This article points out that one country two systems in Hong Kong is finally dead. I copied down below the entire document with google translated version along with it.
The announcement of the Fourth Plenary Session of the 19th CPC Central Committee that just ended, and the subsequent interpretation of the announcement by Shen Chunyao, director of the Legal Affairs Committee of the Standing Committee of the National People’s Congress and the Hong Kong and Macao Basic Law Committee, clearly indicate that the CCP will gradually start to create Deng Xiaoping. “One country, two systems” is undergoing a comprehensive transformation.
The announcement of the meeting itself has only two simple sentences: First, “strictly governing Hong Kong and Macao in accordance with the Constitution and the Basic Law.” Second, it is necessary to “establish a sound legal system and enforcement mechanism for special administrative regions to safeguard national security.” . After the meeting, Shen Chunyao further revealed at the press conference that the plenary session clearly proposed a five-point policy when discussing the Hong Kong issue (see the appendix of this article for details).
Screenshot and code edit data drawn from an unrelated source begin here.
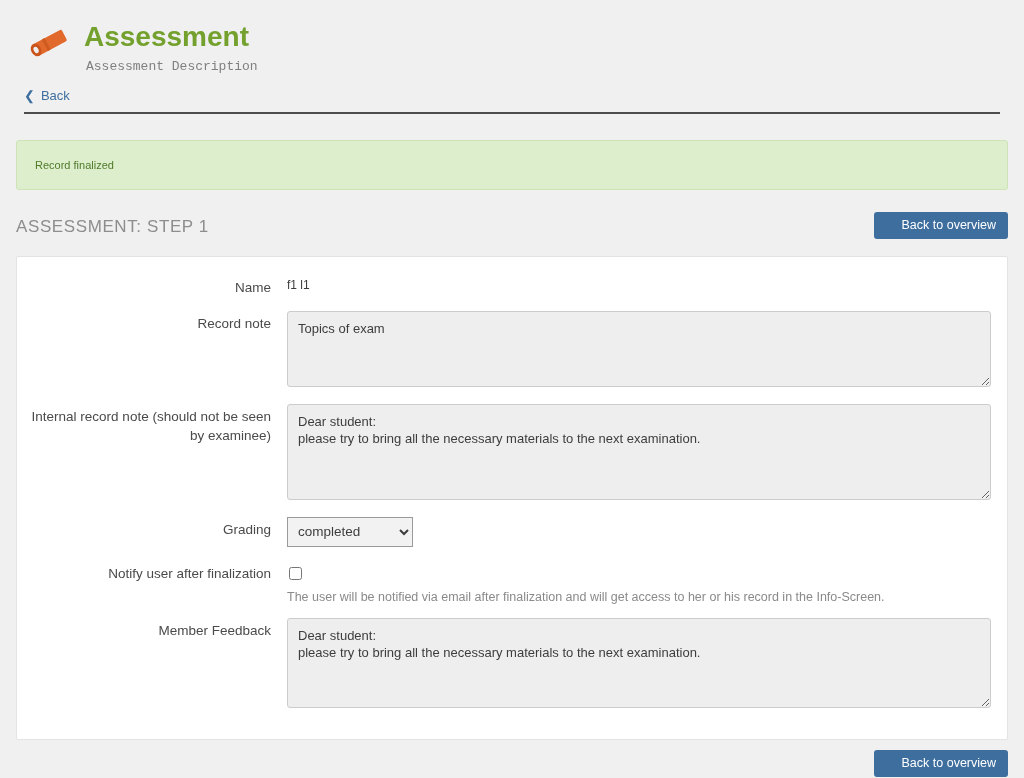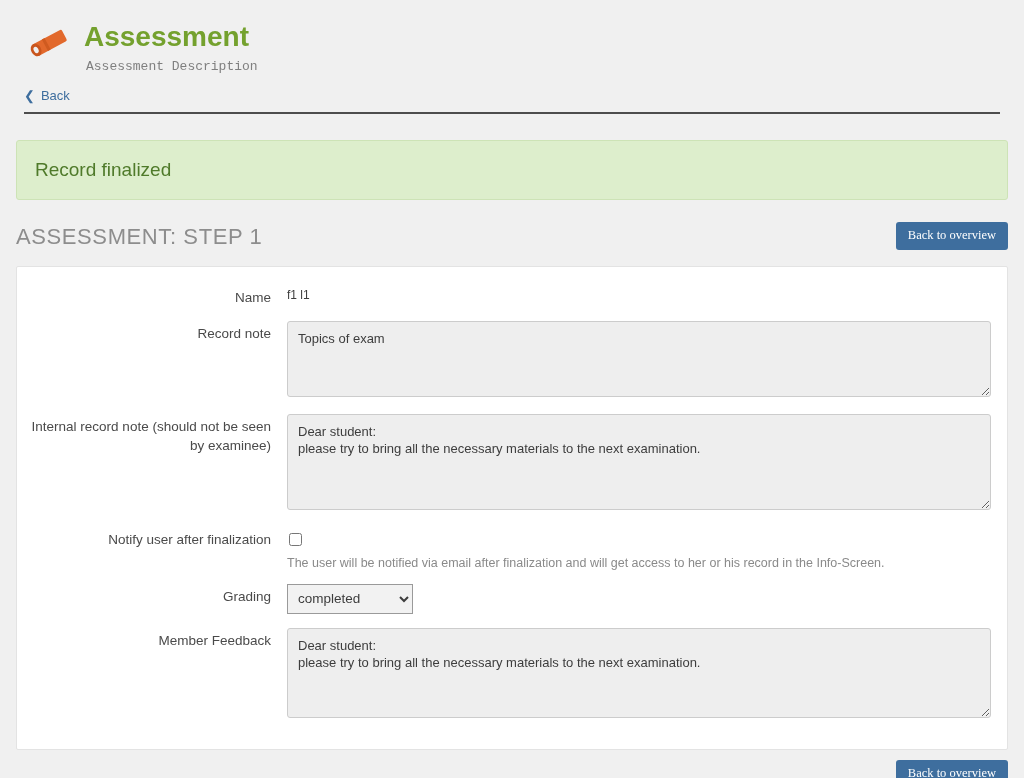--- a/index.html
+++ b/index.html
@@ -74,7 +74,7 @@
     border-radius: 3px;
     color: #4f7a2a;
     padding: 18px 18px;
-    font-size: 19px;
+    font-size: 11px;
   }
 
   

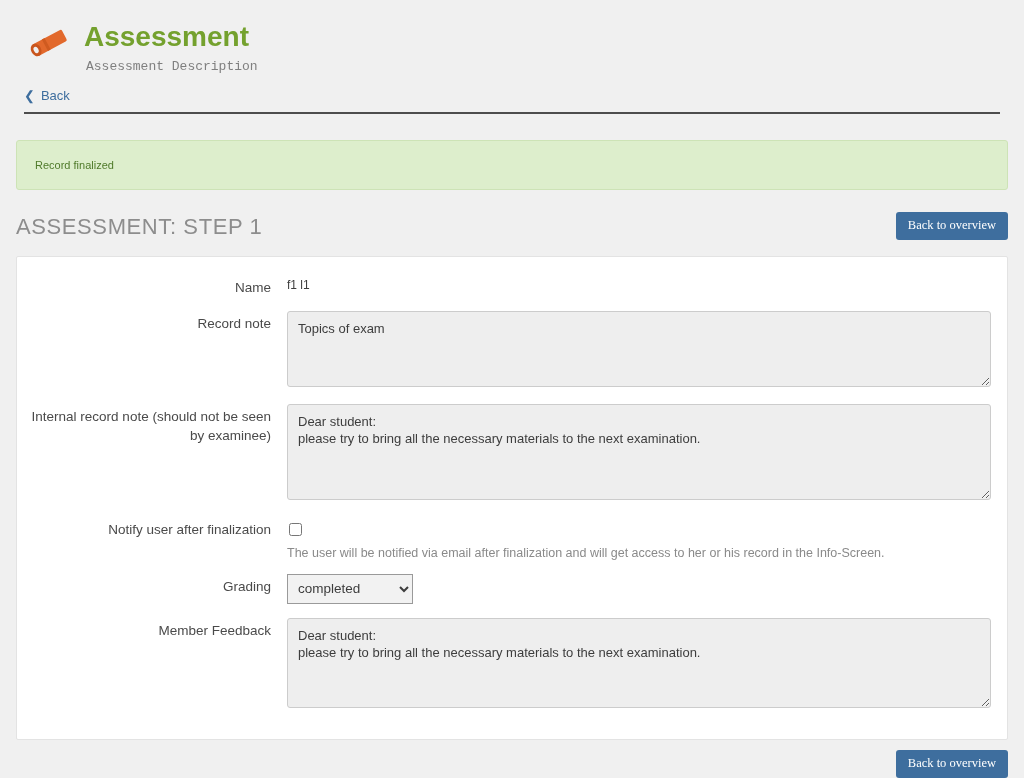--- a/index.html
+++ b/index.html
@@ -84,7 +84,7 @@
     height: 30px;
   }
   .section-title {
-    font-size: 22px;
+    font-size: 17px;
     letter-spacing: .6px;
     color: #8d8d8d;
     text-transform: uppercase;

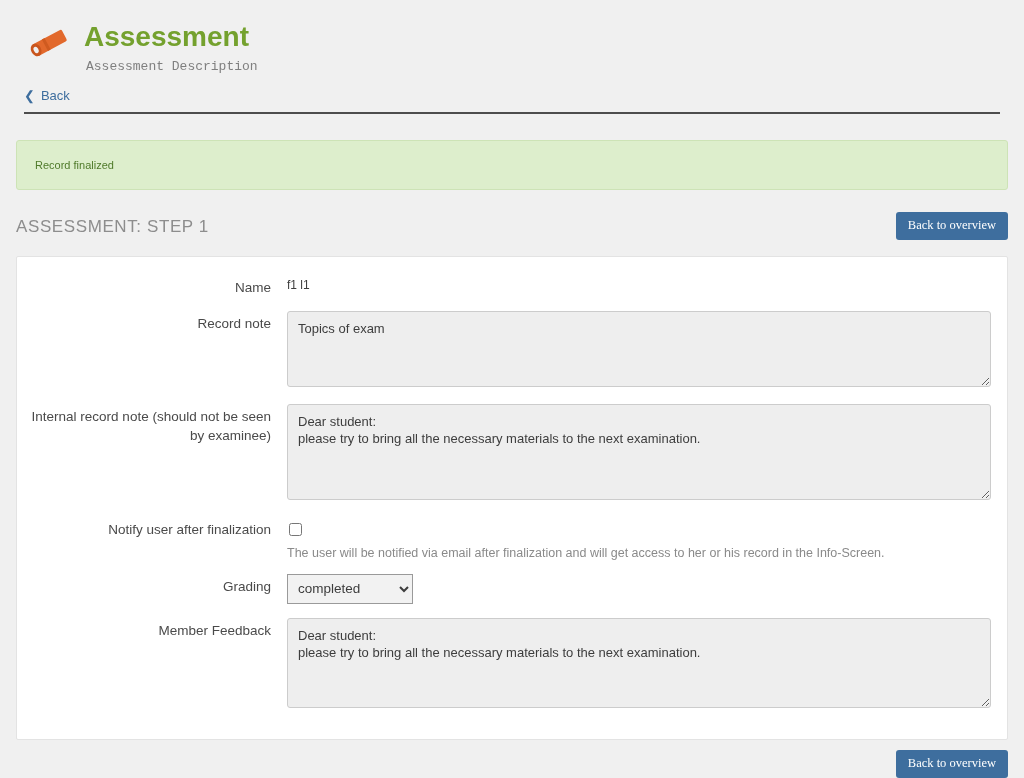--- a/index.html
+++ b/index.html
@@ -99,9 +99,9 @@
     border: none;
     border-radius: 3px;
     font-size: 12.5px;
-    padding: 6px 12px 7px 12px;
+    padding: 6px 12px 7px 28px;
     cursor: pointer;
-    font-family: Liberation Serif, serif;
+    font-family: Liberation Sans, sans-serif;
   }
 
   

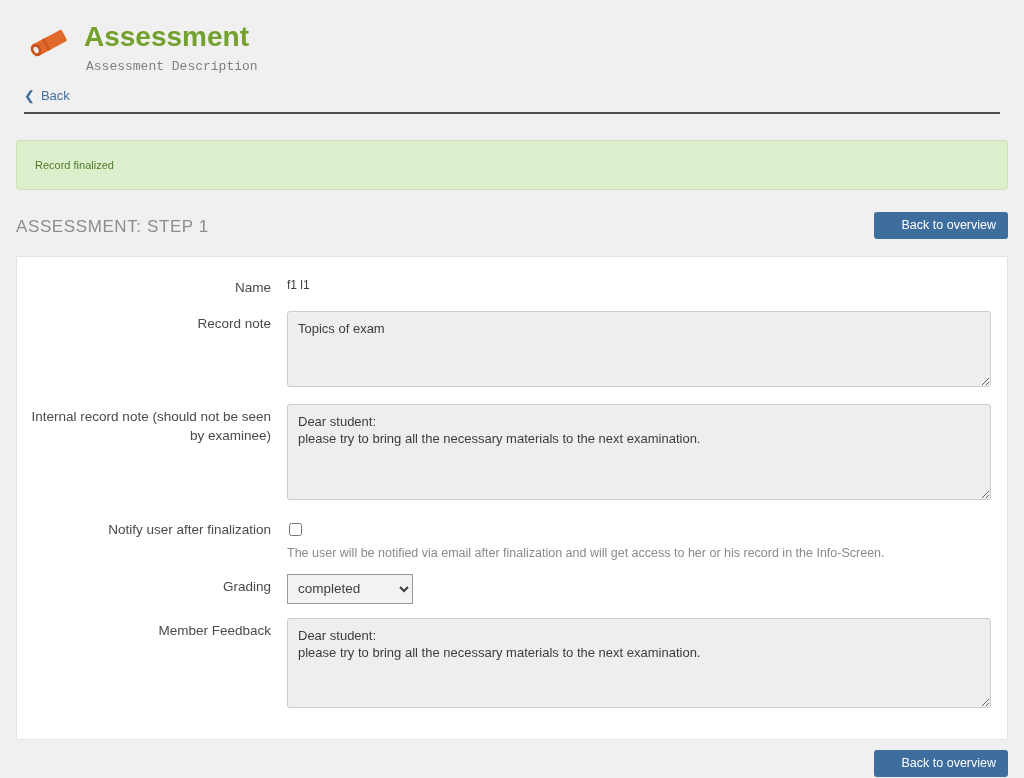--- a/index.html
+++ b/index.html
@@ -247,6 +247,15 @@
     </div>
 
     <div class="form-row">
+      <div class="form-label">Grading</div>
+      <div class="form-field">
+        <select>
+          <option>completed</option>
+        </select>
+      </div>
+    </div>
+
+    <div class="form-row">
       <div class="form-label">Notify user after finalization</div>
       <div class="form-field">
         <div class="checkbox-wrap">
@@ -257,15 +266,6 @@
     </div>
 
     <div class="form-row">
-      <div class="form-label">Grading</div>
-      <div class="form-field">
-        <select>
-          <option>completed</option>
-        </select>
-      </div>
-    </div>
-
-    <div class="form-row">
       <div class="form-label">Member Feedback</div>
       <div class="form-field">
         <textarea class="ta-feedback" placeholder="" style="">Dear student:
The author thinks that there are the following points worth noting.
First, the original text of the communique does not mention “Hong Kong people ruling Hong Kong, a high degree of autonomy”, but directly talks about the central government’s governance of Hong Kong.
“Hong Kong people ruling Hong Kong and a high degree of autonomy” are included in the Sino-British international treaty document “The Sino-British Joint Declaration” and Hong Kong’s constitutional document “Basic Law”. It is the smooth transfer of Hong Kong’s sovereignty and the importance of Hong Kong people not resisting the return. The basis of the “social contract”. In the first five years of the reunification, the CCP basically abide by this commitment, but without turning around, it began to think about how to intervene in Hong Kong’s governance. The process is as follows:
- Starting from the demonstration of 500,000 citizens in 2003, the CCP began with propaganda to spread the public opinion that Hong Kong needs central governance. For example, its most commonly used argument is that in 1997 only sovereignty was withdrawn and no power was withdrawn; in 1997, only the nominal return of the law, there was no return to political substance; in 1997, Hong Kong returned, but the hearts of Hong Kong people did not return. . . . . Wait, this actually reflects the CCP’s impulsiveness to govern Hong Kong.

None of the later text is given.